:: YOUR OBJECTIVE ::
Please return only the lines from the one showing "Dec. 9-11, 2021." to the end of the entries, keeping both ends and dropping every picture.

(DATA EXTRACTS)

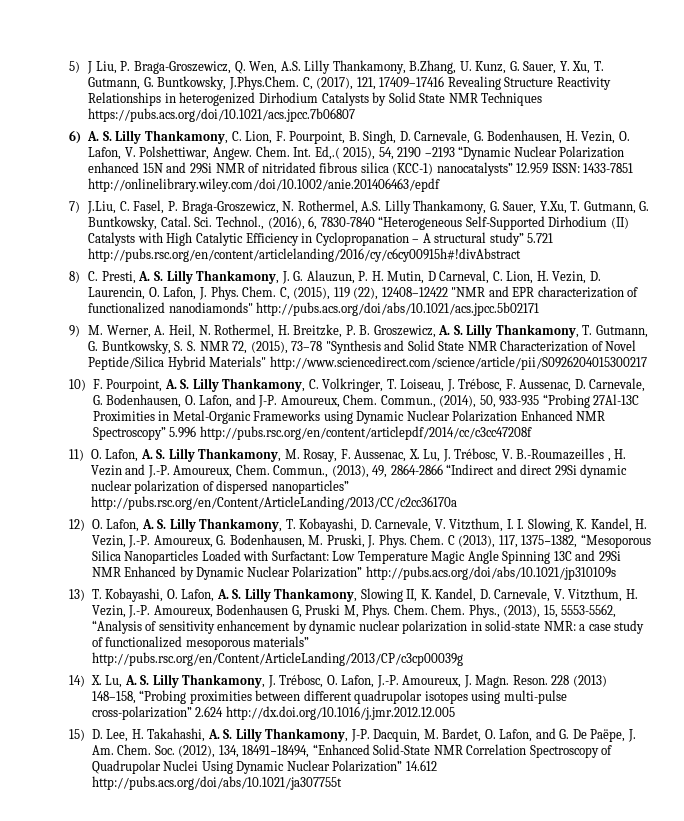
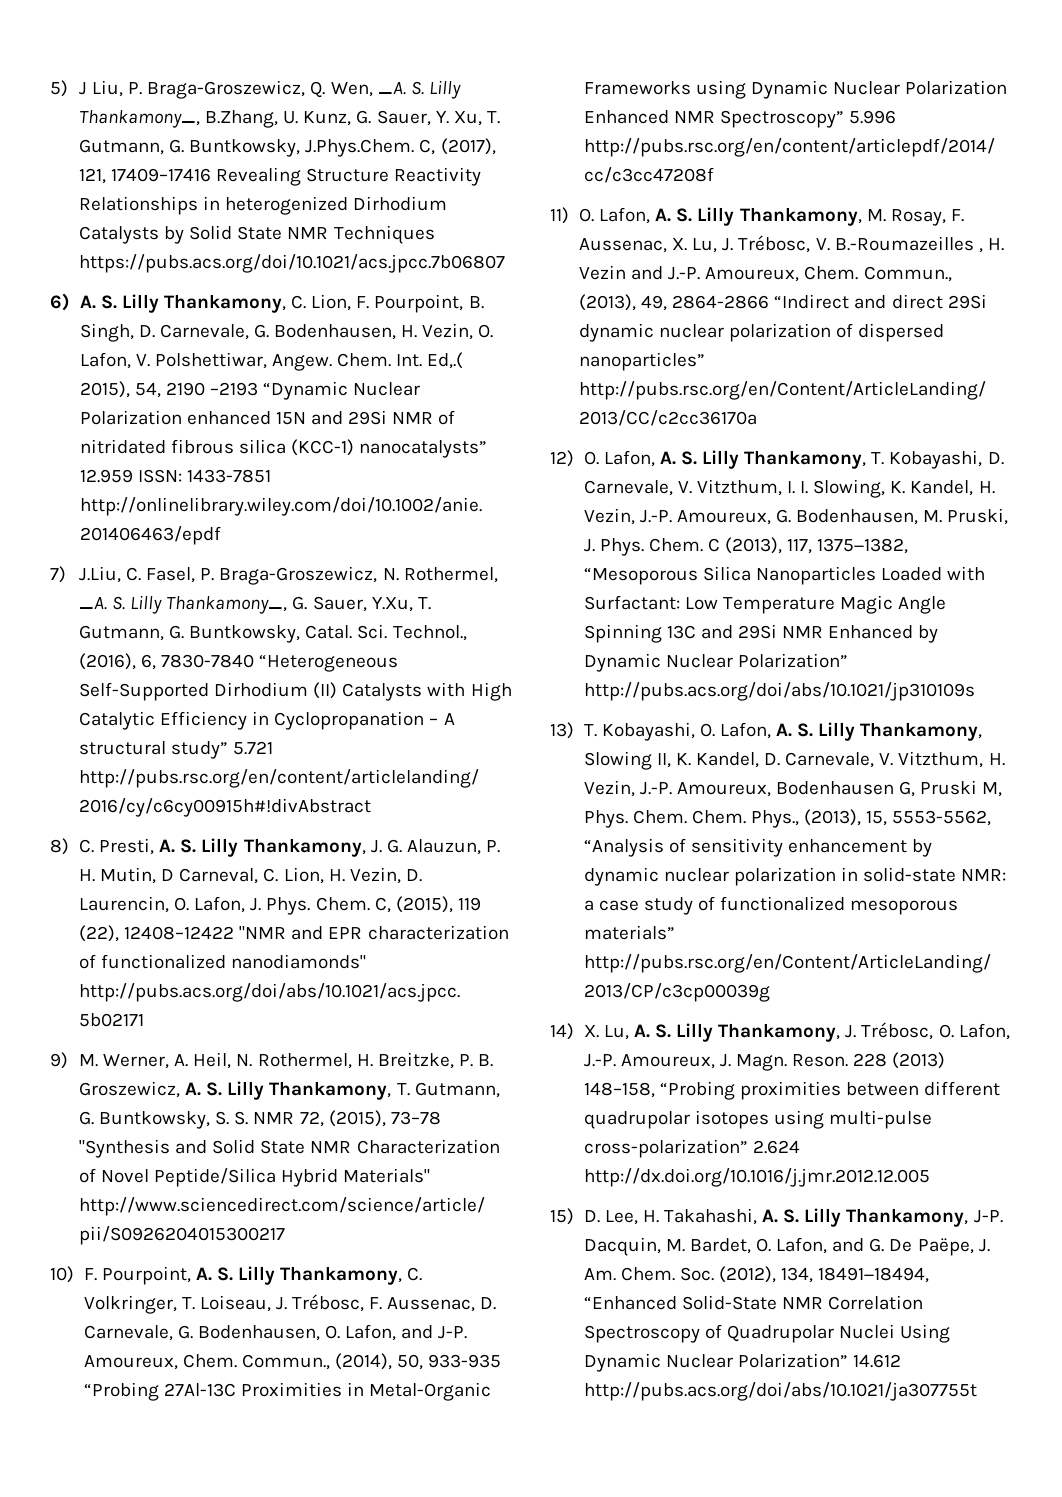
- 5) J Liu, P. Braga-Groszewicz, Q. Wen, A.S. Lilly Thankamony, B.Zhang, U. Kunz, G. Sauer, Y. Xu, T. Gutmann, G. Buntkowsky, J.Phys.Chem. C, (2017), 121, 17409–17416 Revealing Structure Reactivity Relationships in heterogenized Dirhodium Catalysts by Solid State NMR Techniques https://pubs.acs.org/doi/10.1021/acs.jpcc.7b06807
+ 5) J Liu, P. Braga-Groszewicz, Q. Wen, _A. S. Lilly Thankamony_, B.Zhang, U. Kunz, G. Sauer, Y. Xu, T. Gutmann, G. Buntkowsky, J.Phys.Chem. C, (2017), 121, 17409–17416 Revealing Structure Reactivity Relationships in heterogenized Dirhodium Catalysts by Solid State NMR Techniques https://pubs.acs.org/doi/10.1021/acs.jpcc.7b06807
- 7) J.Liu, C. Fasel, P. Braga-Groszewicz, N. Rothermel, A.S. Lilly Thankamony, G. Sauer, Y.Xu, T. Gutmann, G. Buntkowsky, Catal.
+ 7) J.Liu, C. Fasel, P. Braga-Groszewicz, N. Rothermel, _A. S. Lilly Thankamony_, G. Sauer, Y.Xu, T. Gutmann, G. Buntkowsky, Catal.

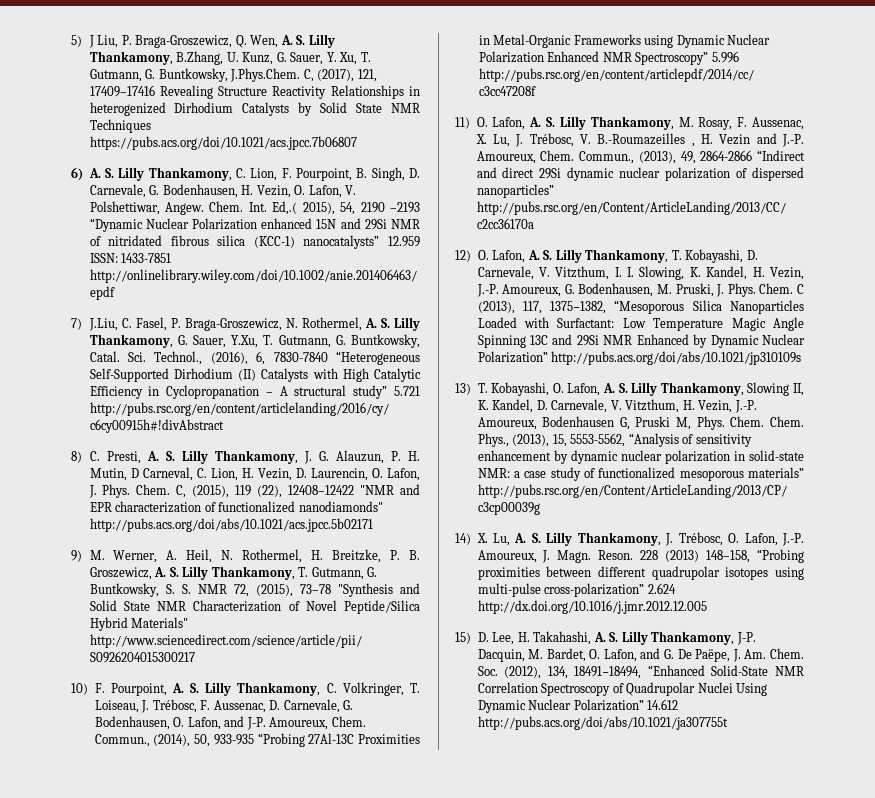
- 5) J Liu, P. Braga-Groszewicz, Q. Wen, _A. S. Lilly Thankamony_, B.Zhang, U. Kunz, G. Sauer, Y. Xu, T. Gutmann, G. Buntkowsky, J.Phys.Chem. C, (2017), 121, 17409–17416 Revealing Structure Reactivity Relationships in heterogenized Dirhodium Catalysts by Solid State NMR Techniques https://pubs.acs.org/doi/10.1021/acs.jpcc.7b06807
+ 5) J Liu, P. Braga-Groszewicz, Q. Wen, A. S. Lilly Thankamony, B.Zhang, U. Kunz, G. Sauer, Y. Xu, T. Gutmann, G. Buntkowsky, J.Phys.Chem. C, (2017), 121, 17409–17416 Revealing Structure Reactivity Relationships in heterogenized Dirhodium Catalysts by Solid State NMR Techniques https://pubs.acs.org/doi/10.1021/acs.jpcc.7b06807
- 7) J.Liu, C. Fasel, P. Braga-Groszewicz, N. Rothermel, _A. S. Lilly Thankamony_, G. Sauer, Y.Xu, T. Gutmann, G. Buntkowsky, Catal.
+ 7) J.Liu, C. Fasel, P. Braga-Groszewicz, N. Rothermel, A. S. Lilly Thankamony, G. Sauer, Y.Xu, T. Gutmann, G. Buntkowsky, Catal.

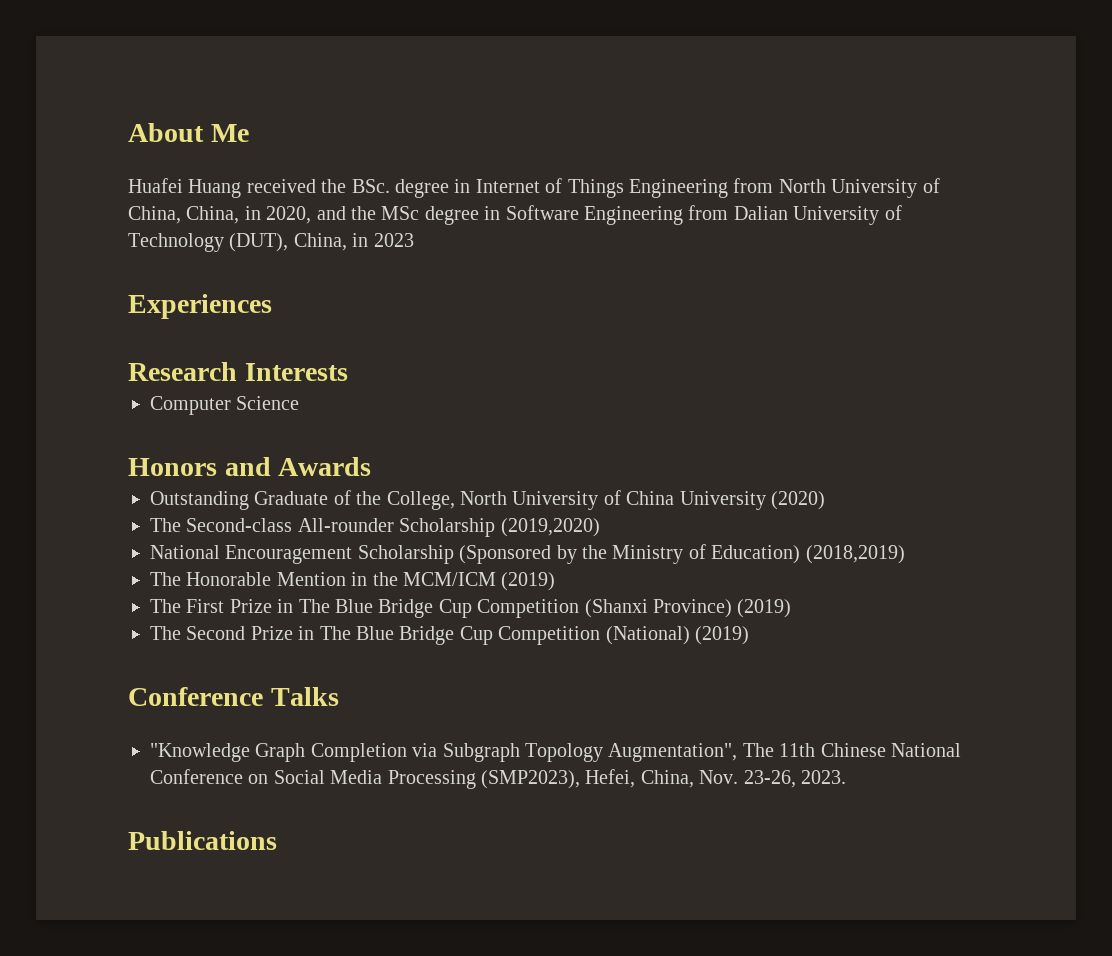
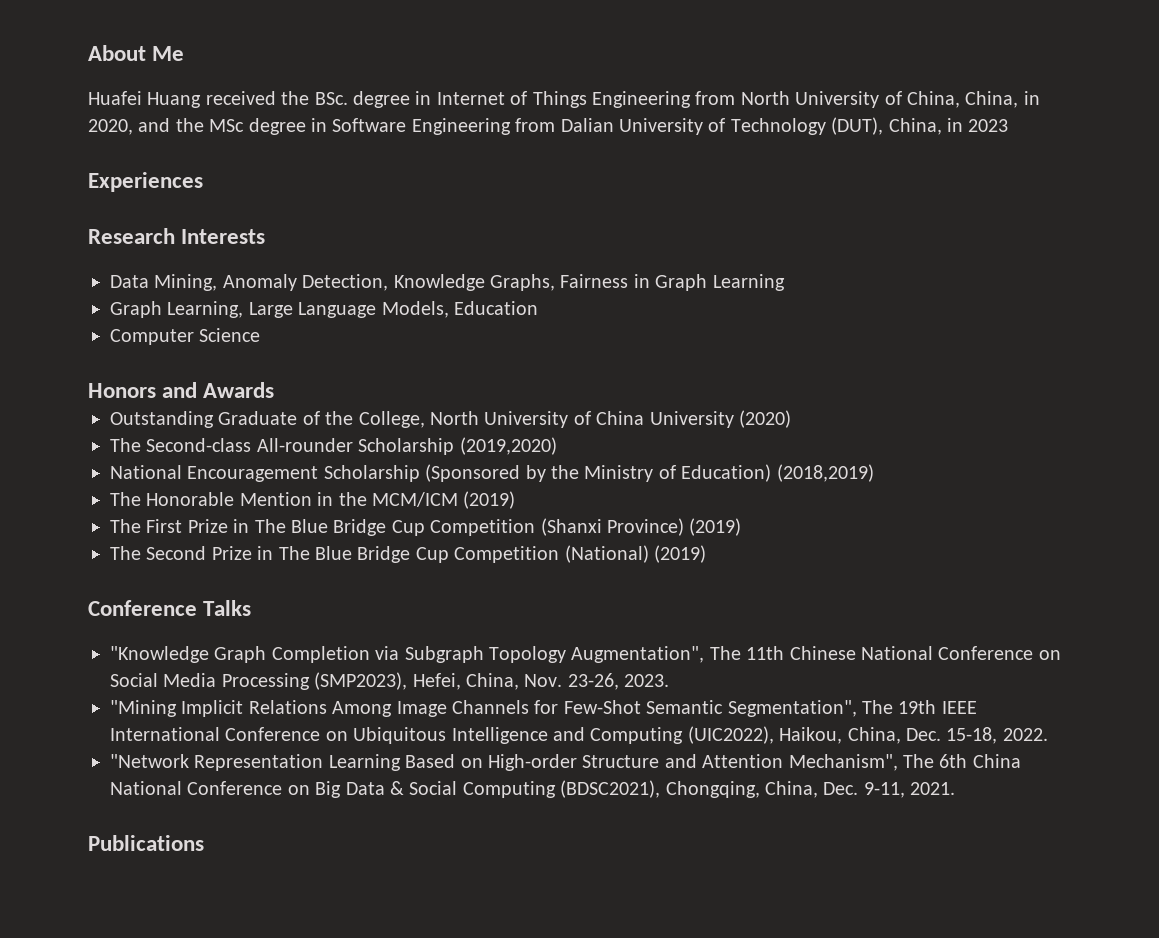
+ Data Mining, Anomaly Detection, Knowledge Graphs, Fairness in Graph Learning
+ Graph Learning, Large Language Models, Education
+ "Mining Implicit Relations Among Image Channels for Few-Shot Semantic Segmentation", The 19th IEEE International Conference on Ubiquitous Intelligence and Computing (UIC2022), Haikou, China, Dec. 15-18, 2022.
+ "Network Representation Learning Based on High-order Structure and Attention Mechanism", The 6th China National Conference on Big Data & Social Computing (BDSC2021), Chongqing, China, Dec. 9-11, 2021.

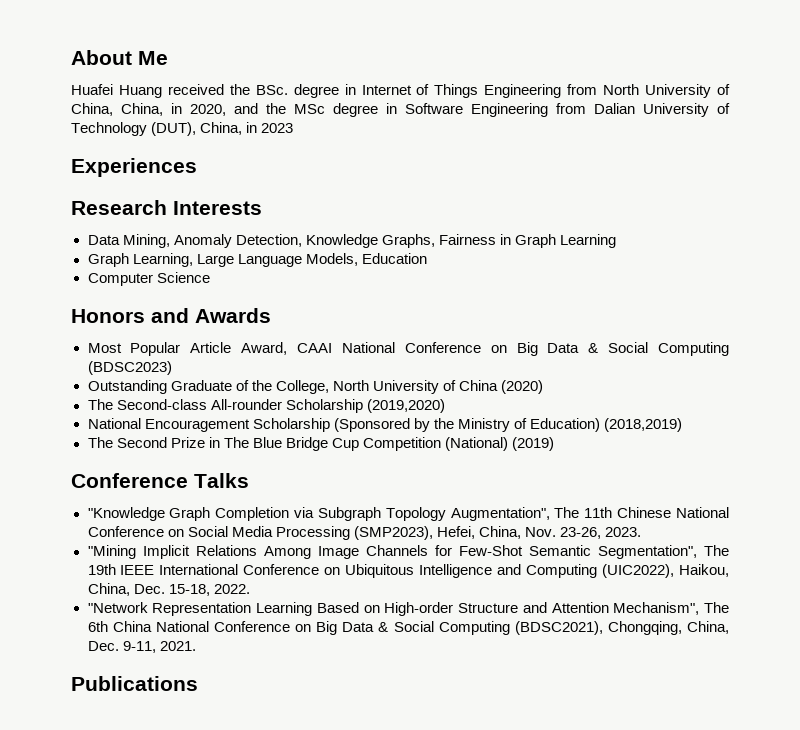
+ Most Popular Article Award, CAAI National Conference on Big Data & Social Computing (BDSC2023)
- Outstanding Graduate of the College, North University of China University (2020)
+ Outstanding Graduate of the College, North University of China (2020)
- The Honorable Mention in the MCM/ICM (2019)
- The First Prize in The Blue Bridge Cup Competition (Shanxi Province) (2019)

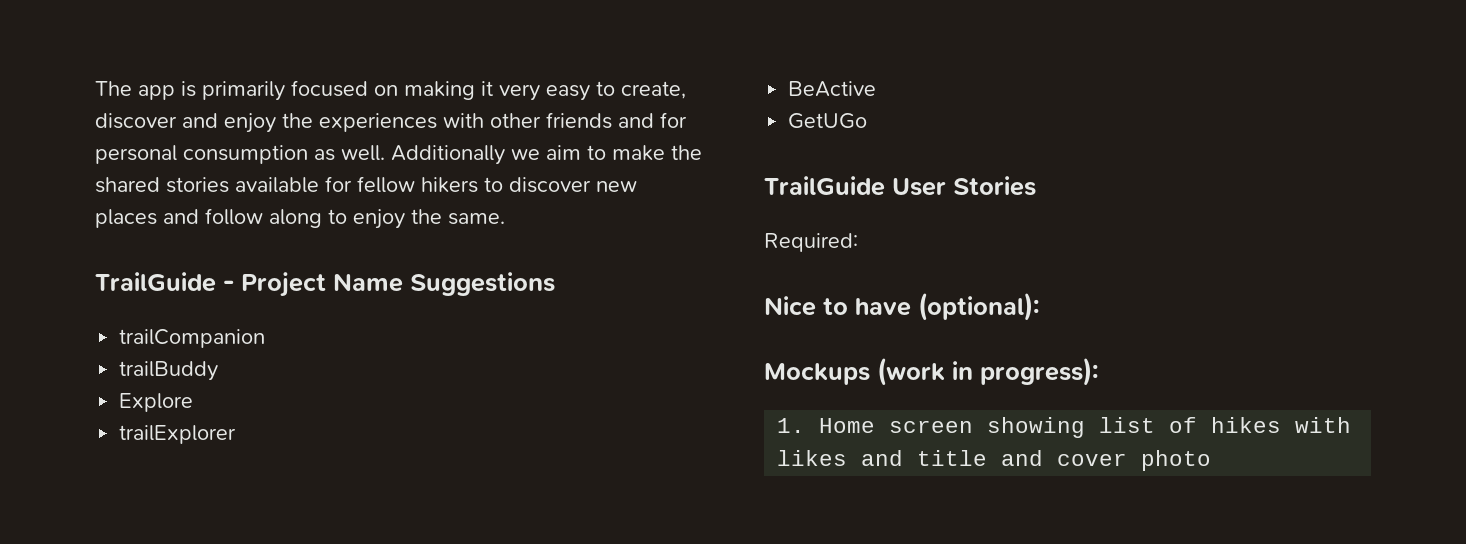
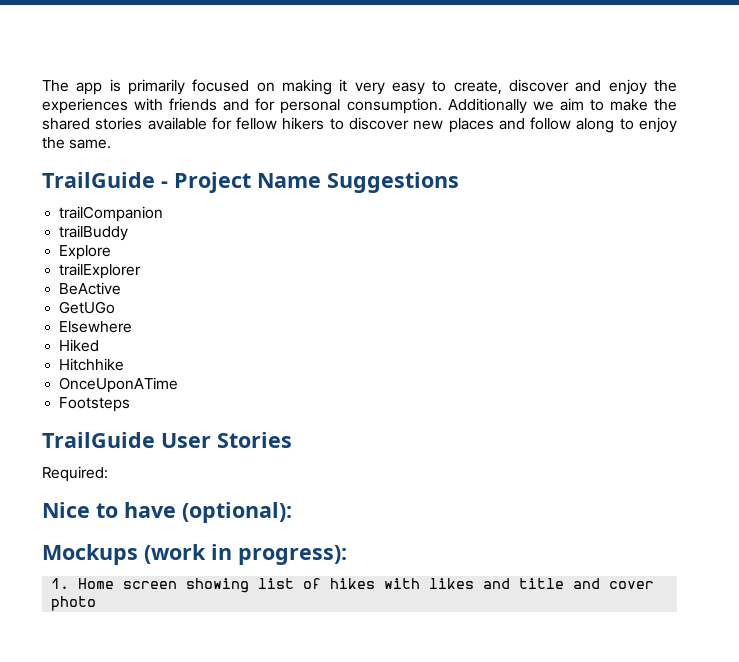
- The app is primarily focused on making it very easy to create, discover and enjoy the experiences with other friends and for personal consumption as well.
+ The app is primarily focused on making it very easy to create, discover and enjoy the experiences with friends and for personal consumption.
+ Elsewhere
+ Hiked
+ Hitchhike
+ OnceUponATime
+ Footsteps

(End DATA EXTRACTS)

:: RESULT BELOW ::
+ "Network Representation Learning Based on High-order Structure and Attention Mechanism", The 6th China National Conference on Big Data & Social Computing (BDSC2021), Chongqing, China, Dec. 9-11, 2021.

+ Most Popular Article Award, CAAI National Conference on Big Data & Social Computing (BDSC2023)
- Outstanding Graduate of the College, North University of China University (2020)
+ Outstanding Graduate of the College, North University of China (2020)
- The Honorable Mention in the MCM/ICM (2019)
- The First Prize in The Blue Bridge Cup Competition (Shanxi Province) (2019)

- The app is primarily focused on making it very easy to create, discover and enjoy the experiences with other friends and for personal consumption as well.
+ The app is primarily focused on making it very easy to create, discover and enjoy the experiences with friends and for personal consumption.
+ Elsewhere
+ Hiked
+ Hitchhike
+ OnceUponATime
+ Footsteps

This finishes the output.